Hace varios diciembres escribí sobre mis recuerdos de infancia en Torreón, Coahuila, en tiempos de austera Navidad y Año Nuevo, pero con inmensa felicidad.
Esto viene a mi mente cuando veo las historias que estamos escribiendo para publicar dentro de la campaña de Hora Cero llamada “Una Navidad diferente”, cuando nos propusimos cambiar, aunque sea un mes, la realidad de familias con grandes necesidades.
El año pasado me tocó conocer de cerca la vida austera de tres familias de Reynosa que vivían en calles enlodadas, en mini-casas de interés social y en un cuarto de cinco metros cuadrados que era igual sala, comedor y cocina.

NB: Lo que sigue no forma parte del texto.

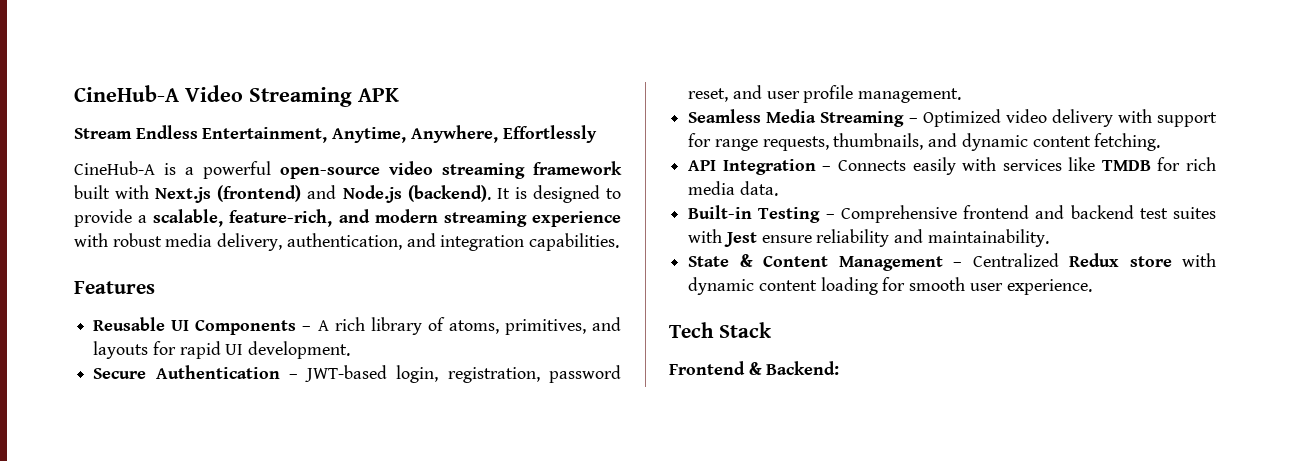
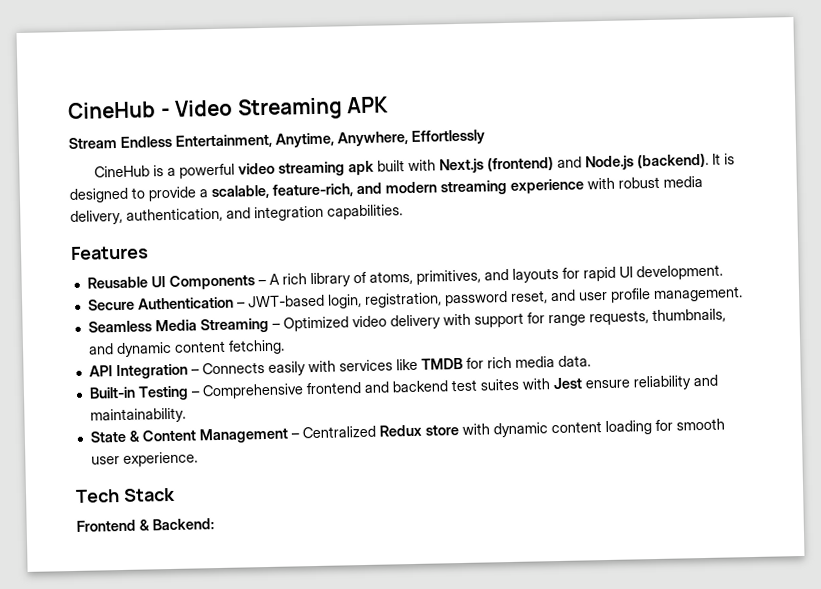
- CineHub-A Video Streaming APK
+ CineHub - Video Streaming APK
- CineHub-A is a powerful open-source video streaming framework built with Next.js (frontend) and Node.js (backend).
+ CineHub is a powerful video streaming apk built with Next.js (frontend) and Node.js (backend).

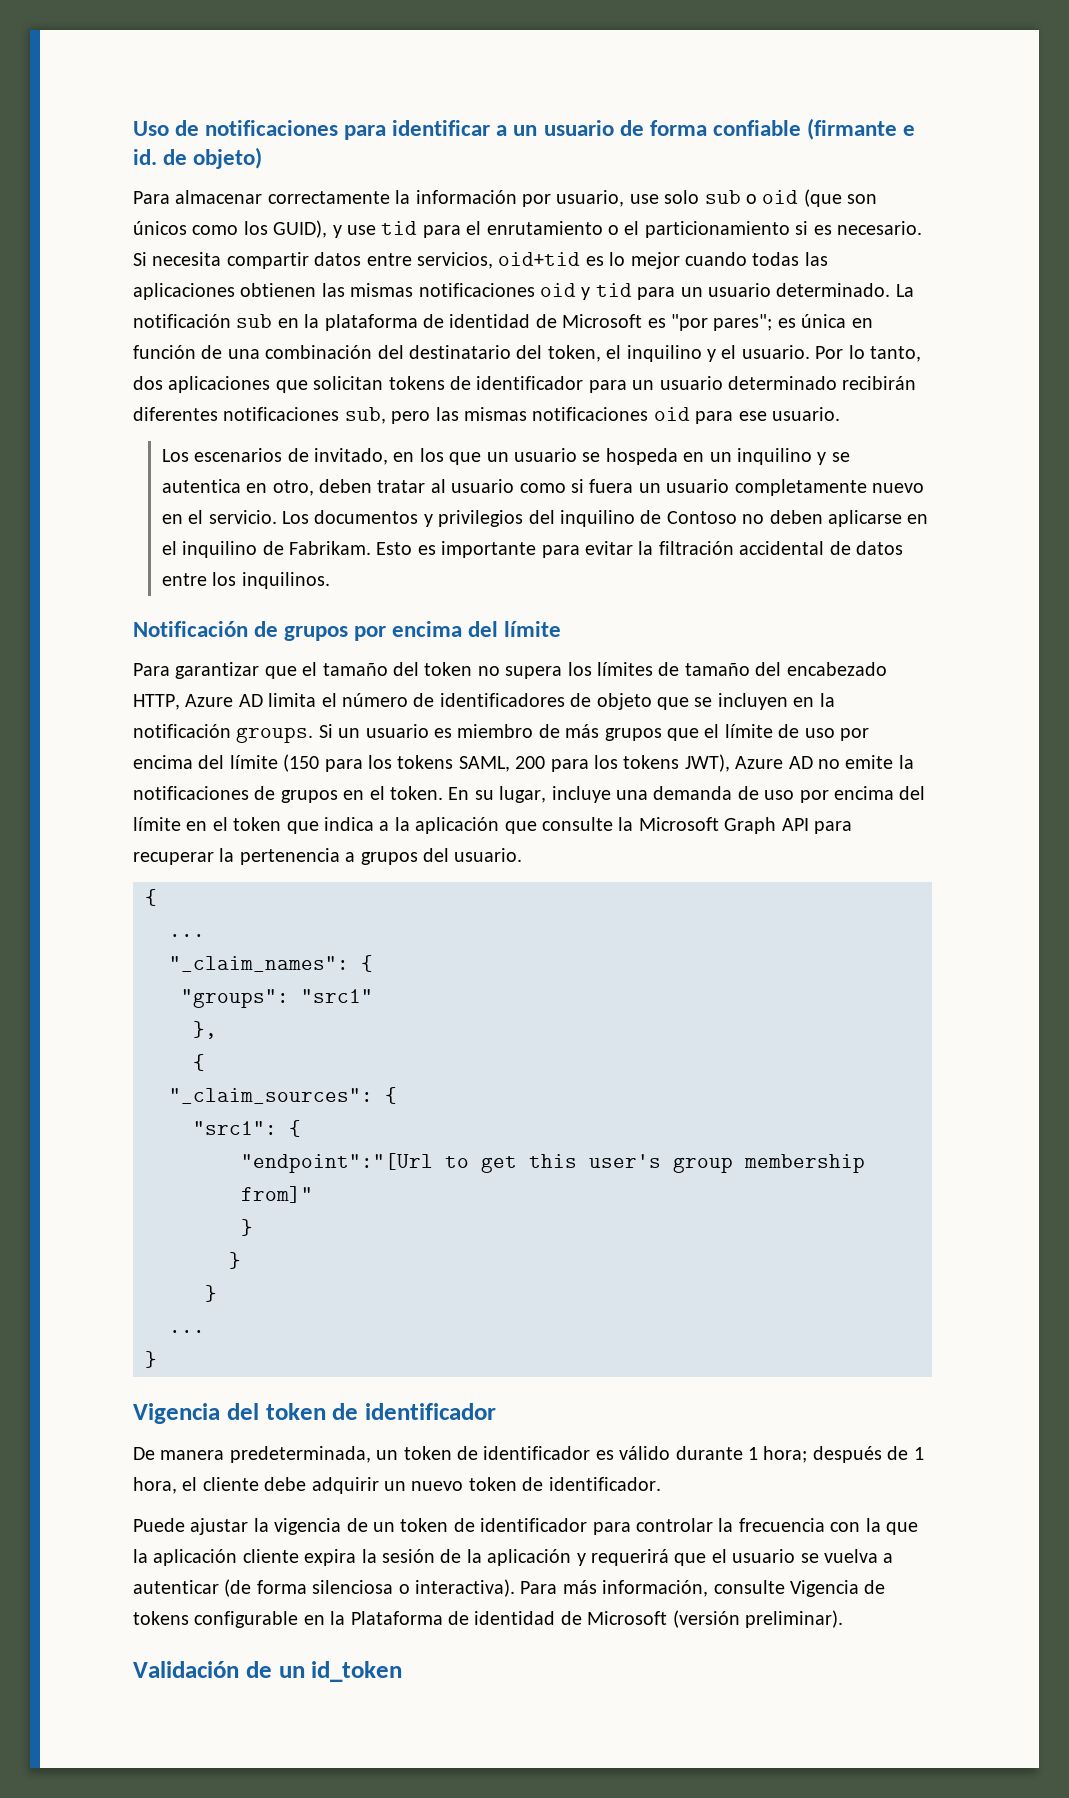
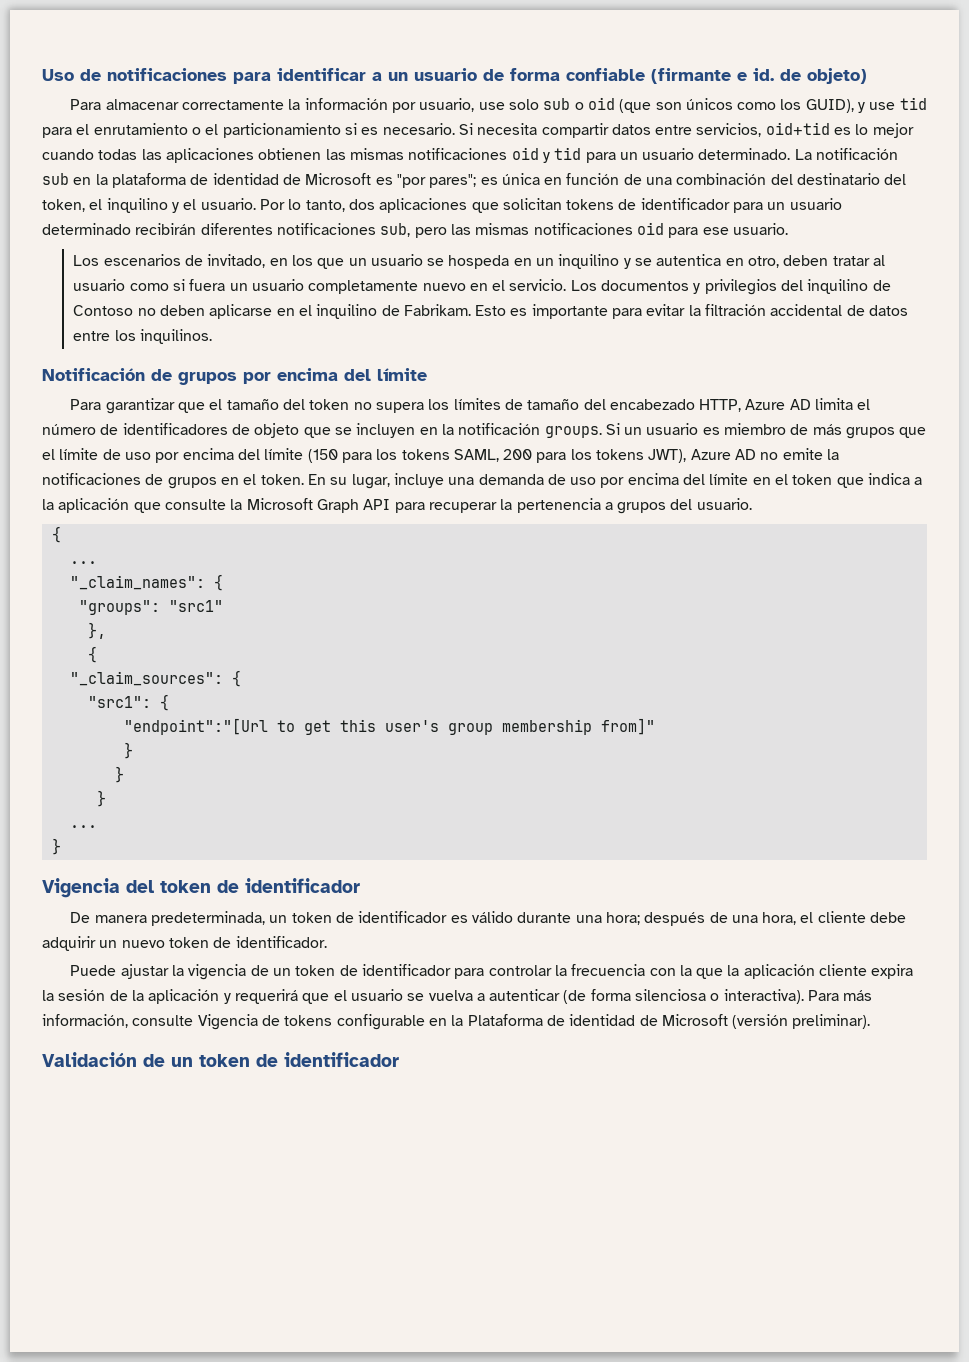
- De manera predeterminada, un token de identificador es válido durante 1 hora; después de 1 hora, el cliente debe adquirir un nuevo token de identificador.
+ De manera predeterminada, un token de identificador es válido durante una hora; después de una hora, el cliente debe adquirir un nuevo token de identificador.
- Validación de un id_token
+ Validación de un token de identificador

Una gran lección que quiero recomendar para que experimenten sobre todo a los adolescentes o jóvenes adultos, y experimenten lo que es la pobreza llevada al extremo: de familias desintegradas, de padres que ganan menos que el salario mínimo, de padres que no tuvieron educación que no encuentran trabajo. Y sin dinero para adornos navideños, regalos y una comida mínimamente decente de Noche Buena.
México tiene más de 55 millones de personas que viven en extrema pobreza, según cifras de organismos oficiales. ¿Y esa etiqueta qué significa?: son familias enteras que despiertan y no tienen qué comer durante el día.
Por eso cuando los mexicanos menos castigados están escandalizados porque el dólar rebasó los 14 pesos en las últimas dos semanas, me pongo a reflexionar que para los pobres bien pobres el peso simplemente es inalcanzable. Quieren tener pesos para comer, pero sus bolsillos están agujerados desde que nacieron.
De niño me tocó vivir una tras otra Navidad con lo necesario para ser feliz; con más limitaciones que excesos, pero jamás renegamos de nuestra realidad.
Para adornar nuestra casa cinco hermanos de entre 2 y 11 años caminábamos largas distancias para llegar hasta las faldas del cerro del Cristo de las Noas en Torreón, para buscar un arbusto seco que después sería pintado con cal y se convertiría en el árbol de Navidad.
Para la cena del 24 mis abuelas compraban una gallina viva que herviría en agua y horas después se trasformaba en un delicioso pollo con mole. Era todo un lujo.
Recuerdo que a comienzos de los años 70’s siempre quise un tren de baterías. Y lo más que me trajo Santa Clos fue una locomotora de lámina sin vagones ni vías. Pero era suficiente para creer que existía ese hombre panzón vestido de rojo y barba blanca.
Cuando se acerca mi Navidad número 51 nunca será tarde para recordar y compartir esos tiempos. Y pagaría para entrar al túnel del tiempo y volver a ser inmensamente feliz con mi madre, mis abuelitas y mis hermanos.